A novel medical image data-based multi-physics simulation platform for computational life sciences

Interface Focus. 2013 Apr 6;3(2):20120058. doi: 10.1098/rsfs.2012.0058.

Abstract

Simulating and modelling complex biological systems in computational life sciences requires specialized software tools that can perform medical image data-based modelling, jointly visualize the data and computational results, and handle large, complex, realistic and often noisy anatomical models. The required novel solvers must provide the power to model the physics, biology and physiology of living tissue within the full complexity of the human anatomy (e.g. neuronal activity, perfusion and ultrasound propagation). A multi-physics simulation platform satisfying these requirements has been developed for applications including device development and optimization, safety assessment, basic research, and treatment planning.
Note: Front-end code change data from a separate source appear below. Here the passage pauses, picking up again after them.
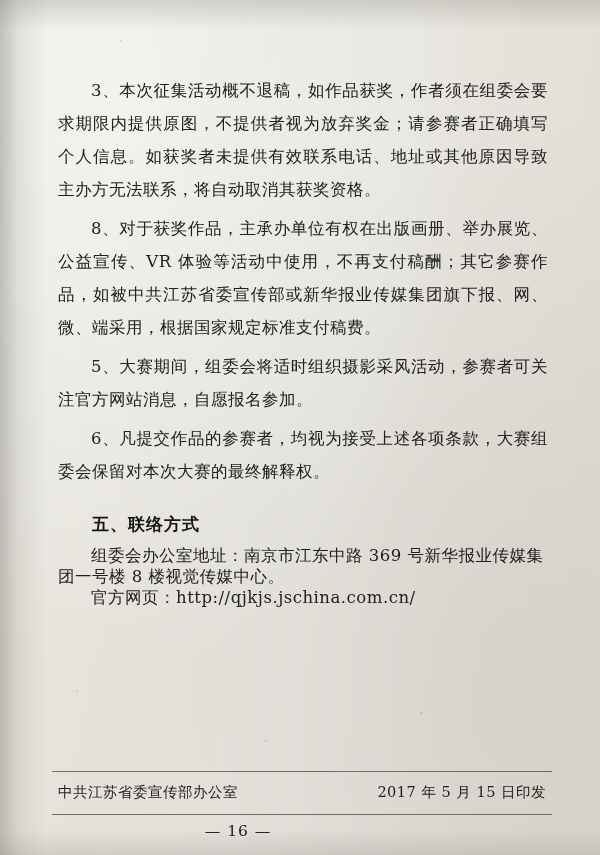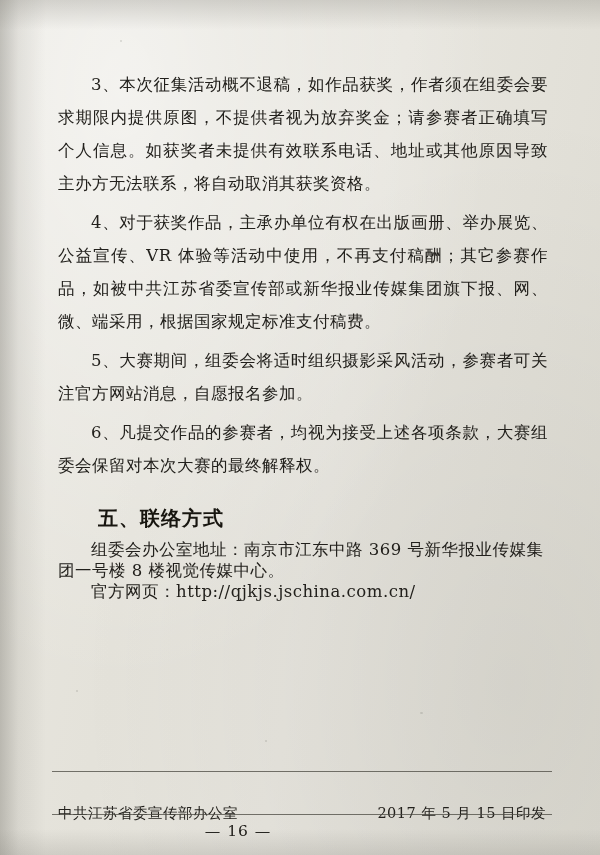--- a/index.html
+++ b/index.html
@@ -57,7 +57,7 @@
   .content {
     position: absolute;
     left: 58px;
-    top: 68px;
+    top: 74px;
     width: 490px;
   }
 

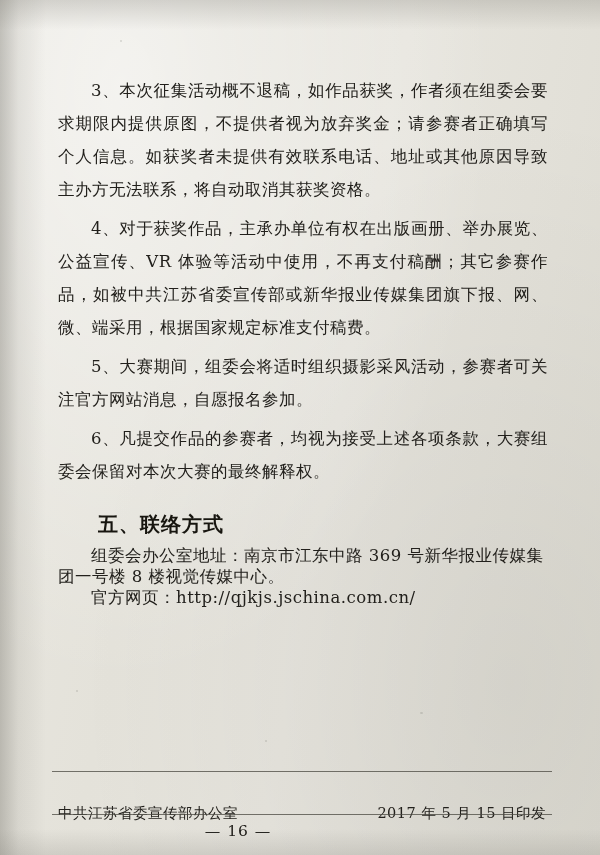--- a/index.html
+++ b/index.html
@@ -156,7 +156,7 @@
 
   <div class="content">
     <p class="para">3、本次征集活动概不退稿，如作品获奖，作者须在组委会要求期限内提供原图，不提供者视为放弃奖金；请参赛者正确填写个人信息。如获奖者未提供有效联系电话、地址或其他原因导致主办方无法联系，将自动取消其获奖资格。</p>
-    <p class="para">4、对于获奖作品，主承办单位有权在出版画册、举办展览、公益宣传、VR 体验等活动中使用，不再支付稿酬；其它参赛作品，如被中共江苏省委宣传部或新华报业传媒集团旗下报、网、微、端采用，根据国家规定标准支付稿费。</p>
+    <p class="para">8、对于获奖作品，主承办单位有权在出版画册、举办展览、公益宣传、VR 体验等活动中使用，不再支付稿酬；其它参赛作品，如被中共江苏省委宣传部或新华报业传媒集团旗下报、网、微、端采用，根据国家规定标准支付稿费。</p>
     <p class="para">5、大赛期间，组委会将适时组织摄影采风活动，参赛者可关注官方网站消息，自愿报名参加。</p>
     <p class="para tight">6、凡提交作品的参赛者，均视为接受上述各项条款，大赛组委会保留对本次大赛的最终解释权。</p>
 

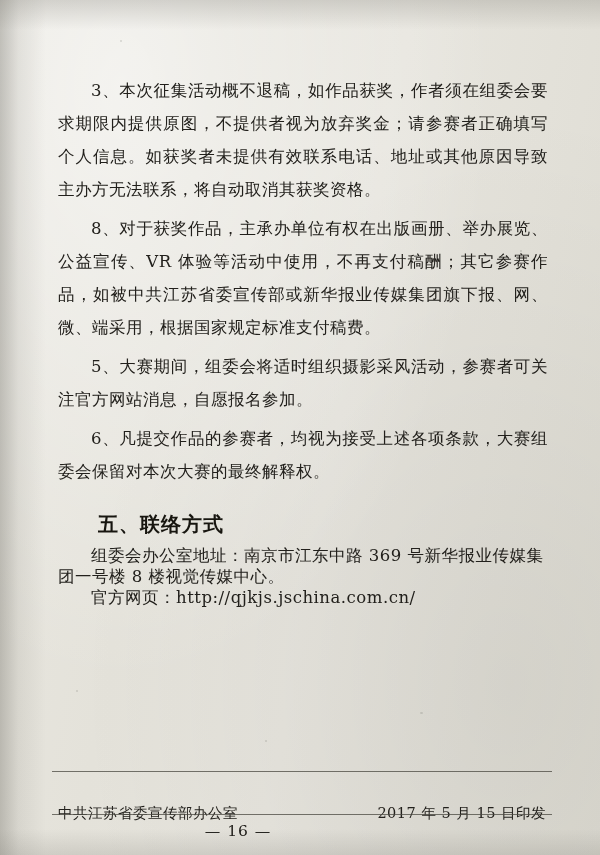--- a/index.html
+++ b/index.html
@@ -75,7 +75,7 @@
   }
   h2.section {
     margin: 12px 0 4px 0;
-    font-size: 20px;
+    font-size: 17px;
     line-height: 33px;
     color: #17150f;
     font-weight: bold;

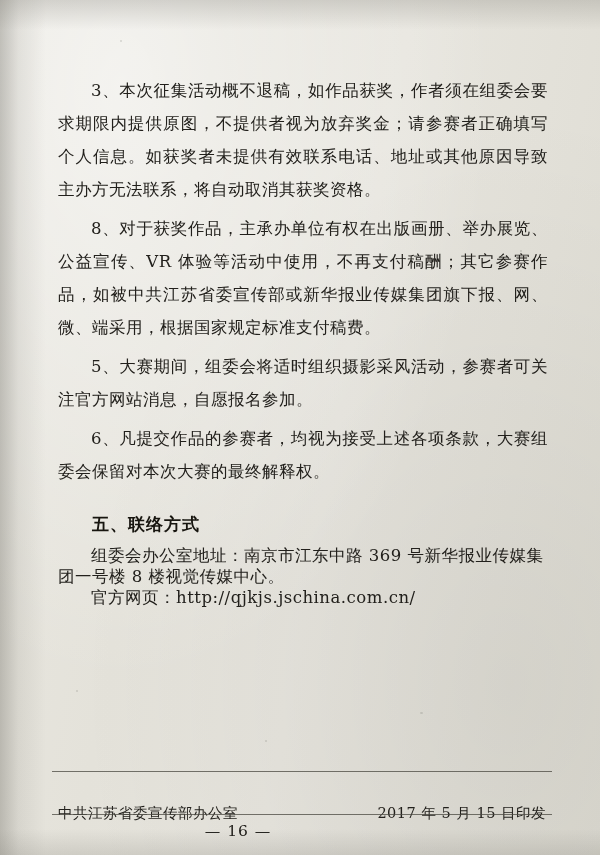--- a/index.html
+++ b/index.html
@@ -120,7 +120,7 @@
   .footer-row {
     position: absolute;
     left: 58px;
-    top: 804px;
+    top: 783px;
     width: 488px;
     display: flex;
     justify-content: space-between;

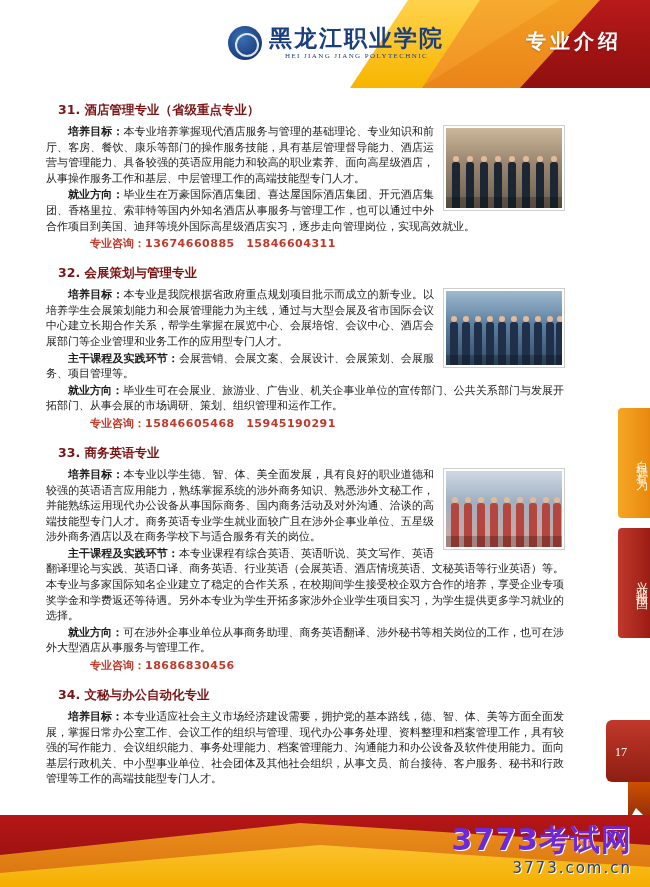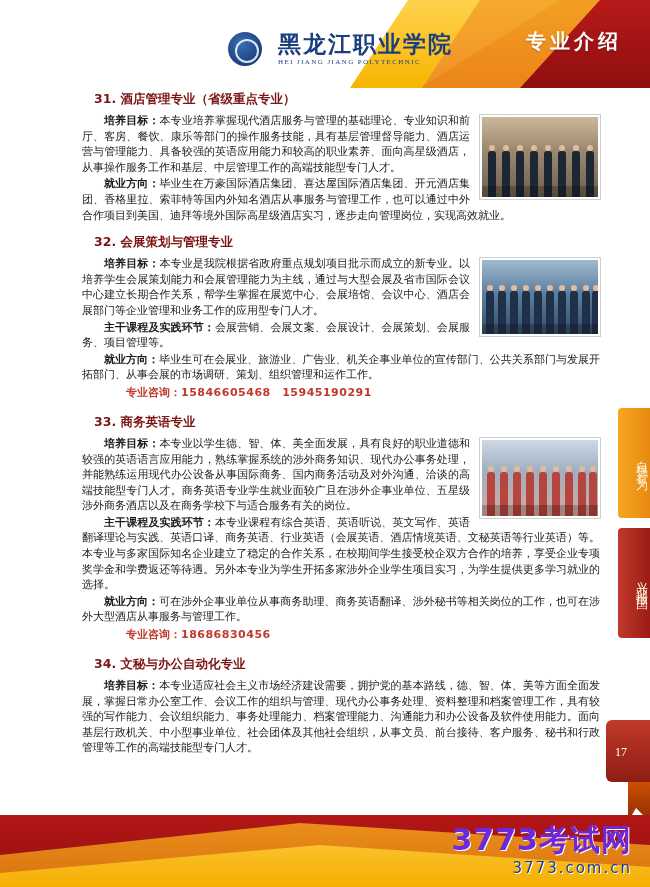--- a/index.html
+++ b/index.html
@@ -51,10 +51,11 @@
   }
   .logo-wrap {
     position: absolute;
-    left: 228px; top: 32px;
+    left: 228px; top: 26px;
     display: flex;
     align-items: center;
-    gap: 16px;
+    gap: 7px;
+    text-align: center;
   }
   .logo-mark {
     width: 34px; height: 34px;

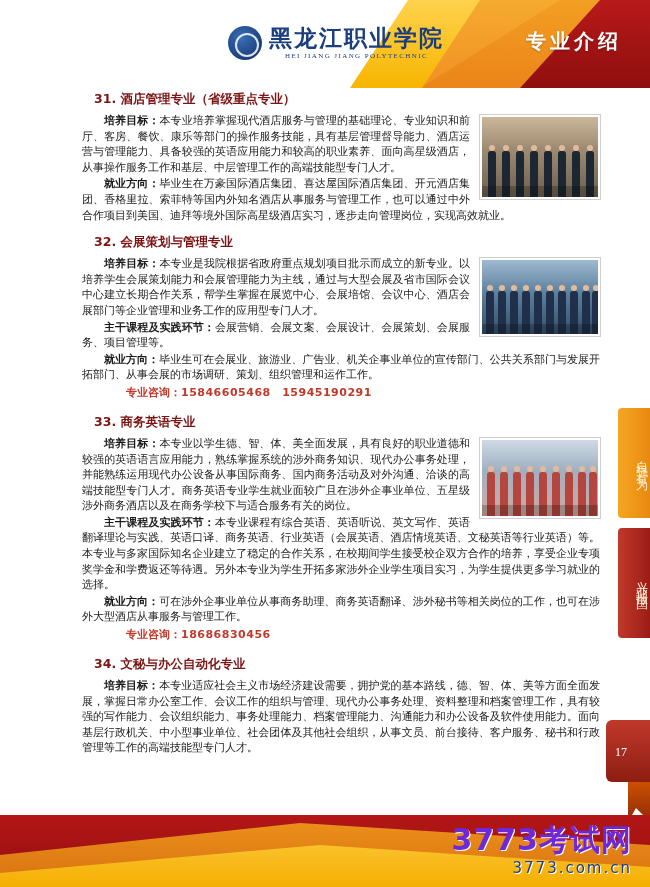--- a/index.html
+++ b/index.html
@@ -109,9 +109,8 @@
 
   .content {
     position: absolute;
-    left: 46px; top: 1px;
+    left: 46px; top: 12px;
     width: 518px;
-    margin-left: 36px;
   }
 
   .sec-title {

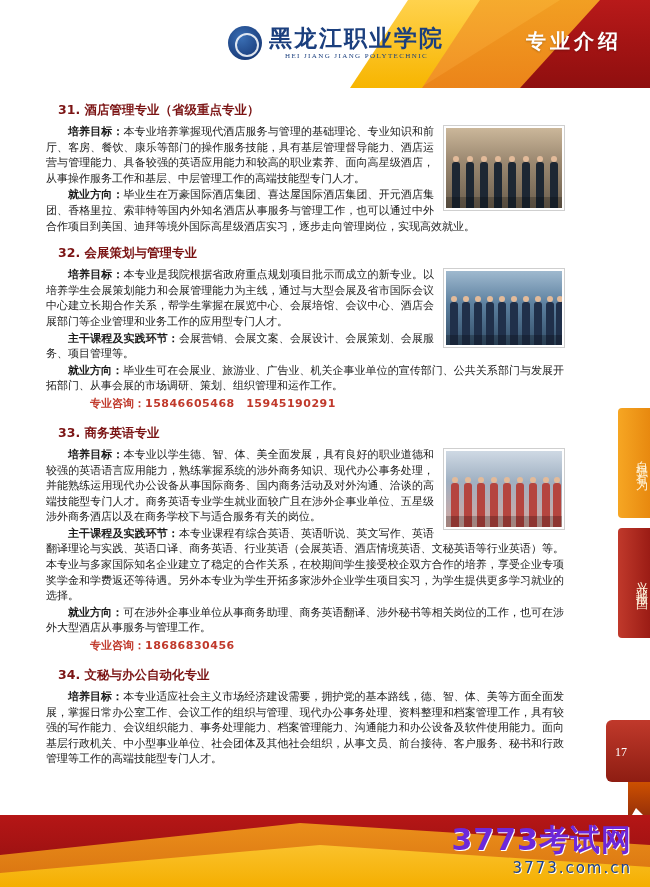--- a/index.html
+++ b/index.html
@@ -322,6 +322,9 @@
       <p class="para indent">
         <span class="lbl">就业方向：</span><span>毕业生在万豪国际酒店集团、喜达屋国际酒店集团、开元酒店集团、香格里拉、索菲特等国内外知名酒店从事服务与管理工作，也可以通过中外合作项目到美国、迪拜等境外国际高星级酒店实习，逐步走向管理岗位，实现高效就业。</span>
       </p>
+      <div class="tel">
+        <span>专业咨询：</span><span class="nums">13674660885　15846604311</span>
+      </div>
     </div>
 
     <div class="clearfix">

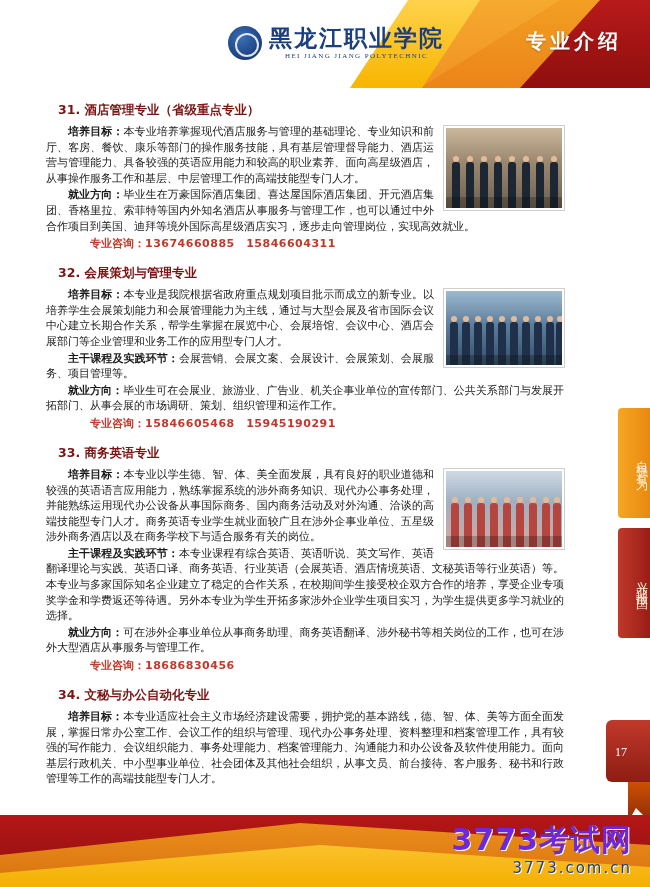--- a/index.html
+++ b/index.html
@@ -379,7 +379,7 @@
       </div>
 
       <p class="para indent">
-        <span class="lbl">培养目标：</span><span>本专业以学生德、智、体、美全面发展，具有良好的职业道德和较强的英语语言应用能力，熟练掌握系统的涉外商务知识、现代办公事务处理，并能熟练运用现代办公设备从事国际商务、国内商务活动及对外沟通、洽谈的高端技能型专门人才。商务英语专业学生就业面较广且在涉外企事业单位、五星级涉外商务酒店以及在商务学校下与适合服务有关的岗位。</span>
+        <span class="lbl">培养目标：</span><span>本专业以学生德、智、体、美全面发展，具有良好的职业道德和较强的英语语言应用能力，熟练掌握系统的涉外商务知识、熟悉涉外文秘工作，并能熟练运用现代办公设备从事国际商务、国内商务活动及对外沟通、洽谈的高端技能型专门人才。商务英语专业学生就业面较广且在涉外企事业单位、五星级涉外商务酒店以及在商务学校下与适合服务有关的岗位。</span>
       </p>
       <p class="para indent">
         <span class="lbl">主干课程及实践环节：</span><span>本专业课程有综合英语、英语听说、英文写作、英语翻译理论与实践、英语口译、商务英语、行业英语（会展英语、酒店情境英语、文秘英语等行业英语）等。本专业与多家国际知名企业建立了稳定的合作关系，在校期间学生接受校企双方合作的培养，享受企业专项奖学金和学费返还等待遇。另外本专业为学生开拓多家涉外企业学生项目实习，为学生提供更多学习就业的选择。</span>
This simulation platform consists of detailed, parametrized anatomical models, a segmentation and meshing tool, a wide range of solvers and optimizers, a framework for the rapid development of specialized and parallelized finite element method solvers, a visualization toolkit-based visualization engine, a Python scripting interface for customized applications, a coupling framework, and more. Core components are cross-platform compatible and use open formats. Several examples of applications are presented: hyperthermia cancer treatment planning, tumour growth modelling, evaluating the magneto-haemodynamic effect as a biomarker and physics-based morphing of anatomical models.

Keywords: anatomical models; computational life sciences; high-performance computing; image based; modelling; multi-physics.